May 15, 2002 News & Features » Cover Story


The Color of Richmond 

Our obsession with race is the curse — and the strength — of the city.

The thing I love most about my hometown — and what I loathe about it in the same breath — is this, this constant breaking down of every topic, every disagreement, every public matter into issues of race. Black and white. Certainly, it's not as beautiful as red, orange, yellow, green, blue, indigo and violet, but it's just as predictable and transfixing.

The reasons to despise this about Richmond are ample. While our leaders stay busy vetting every matter through a racial lens, not enough real work gets done. The city's enhancement has been polarized for decades; we've fiddled over race while Richmond's vitality burned. We've let lesser communities outpace us (especially in North Carolina!).

Our governmental and private leadership, newspapers, coffee shops and churches debate Arthur Ashe, Robert E. Lee, floodwalls, a popularly elected mayor, "bring your stuff," and in the meantime the rest of us count the number of ways Richmond has lagged. Our airport remains an expensive joke for a city our size. The waterfront has been poorly developed. We've lost many of our corporate headquarters. We still have no arts center downtown. We have Broad Street for one race, and a one block away we have Grace Street for another. We have white hands and black hands working, if not in opposite directions, then at least separately.

Where is the political, business and cultural leadership in this city who don't care what color a Richmonder is? Where are the voices that speak out for a man, woman or child who is poor on South Side and so calls them our brothers and sisters and children simply because they are Richmonders? Where are the voices that do not label a Richmonder's troubles by the color of skin (a "black problem," a "white problem") but instead call it a "Richmond problem?" Where are the voices that tell us that if a family pays too much tax or can't find a good school in the Fan, they are all of us, not just black or white? Where is the focus on the greatness we share, our city and — yes — our humanity, instead of what little we do not, our colors?

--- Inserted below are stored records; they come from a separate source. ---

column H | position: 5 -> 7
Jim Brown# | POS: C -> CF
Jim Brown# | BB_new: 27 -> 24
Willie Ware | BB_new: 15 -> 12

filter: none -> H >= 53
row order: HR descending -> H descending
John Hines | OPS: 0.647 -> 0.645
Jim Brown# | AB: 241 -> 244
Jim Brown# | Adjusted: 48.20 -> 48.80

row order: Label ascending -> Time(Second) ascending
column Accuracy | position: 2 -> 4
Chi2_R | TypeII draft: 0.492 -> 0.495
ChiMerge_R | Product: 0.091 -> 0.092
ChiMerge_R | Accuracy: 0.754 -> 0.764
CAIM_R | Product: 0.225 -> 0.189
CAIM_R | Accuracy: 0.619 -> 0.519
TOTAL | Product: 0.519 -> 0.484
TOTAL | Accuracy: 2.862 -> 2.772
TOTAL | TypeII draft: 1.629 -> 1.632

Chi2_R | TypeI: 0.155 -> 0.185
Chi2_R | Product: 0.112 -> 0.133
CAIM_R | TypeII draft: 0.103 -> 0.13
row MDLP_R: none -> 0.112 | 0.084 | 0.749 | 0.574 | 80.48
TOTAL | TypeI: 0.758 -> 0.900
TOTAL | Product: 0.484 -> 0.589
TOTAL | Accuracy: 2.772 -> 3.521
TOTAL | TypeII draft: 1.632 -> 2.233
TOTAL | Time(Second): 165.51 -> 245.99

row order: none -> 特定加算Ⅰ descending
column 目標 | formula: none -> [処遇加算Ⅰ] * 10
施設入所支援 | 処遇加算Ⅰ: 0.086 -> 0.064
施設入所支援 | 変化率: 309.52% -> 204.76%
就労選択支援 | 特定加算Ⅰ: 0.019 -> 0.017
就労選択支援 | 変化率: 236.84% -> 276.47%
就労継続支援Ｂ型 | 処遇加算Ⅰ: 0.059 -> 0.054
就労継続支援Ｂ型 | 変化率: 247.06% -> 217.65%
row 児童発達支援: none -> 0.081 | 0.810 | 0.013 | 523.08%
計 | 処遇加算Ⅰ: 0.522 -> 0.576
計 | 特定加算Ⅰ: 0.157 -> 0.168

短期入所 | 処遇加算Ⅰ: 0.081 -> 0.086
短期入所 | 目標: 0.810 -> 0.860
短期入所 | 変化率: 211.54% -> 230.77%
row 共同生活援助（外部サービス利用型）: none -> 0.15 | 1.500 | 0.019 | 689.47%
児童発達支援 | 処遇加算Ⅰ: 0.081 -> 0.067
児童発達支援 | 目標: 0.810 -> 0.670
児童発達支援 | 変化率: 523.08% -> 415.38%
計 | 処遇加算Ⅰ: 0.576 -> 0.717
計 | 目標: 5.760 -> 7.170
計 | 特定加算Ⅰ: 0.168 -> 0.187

On the other hand, oddly, I love this about Richmond. What other American city holds this debate so openly? Who else airs this laundry in their public chambers and development policies as regularly as we, for the whole nation to watch while we explore paths to live with our colors and ways? We, Richmond, the former slave capital, we are the experiment of America still being conducted, the primordial mess of democracy still bubbling. We are at the leading edge of this dialogue, with the courage to speak, despite the fact that often what we say is so wrong. Every community in America has racial issues. But here, in my courageous little city, we bring our stuff. We get high marks for this, especially when you tote up what it costs us.

One day, when America finally does get this right, when the colors blend back into one again and that single beam of light is stronger and sharper for all the shades and forms united within it, you can bet good money that one of the places it will happen first is here. God bless us, Richmond. S

David L. Robbins is a novelist who lives in Richmond. His works include "War of the Rats." His most recent novel, "Scorched Earth," was published in March by Bantam Doubleday Dell.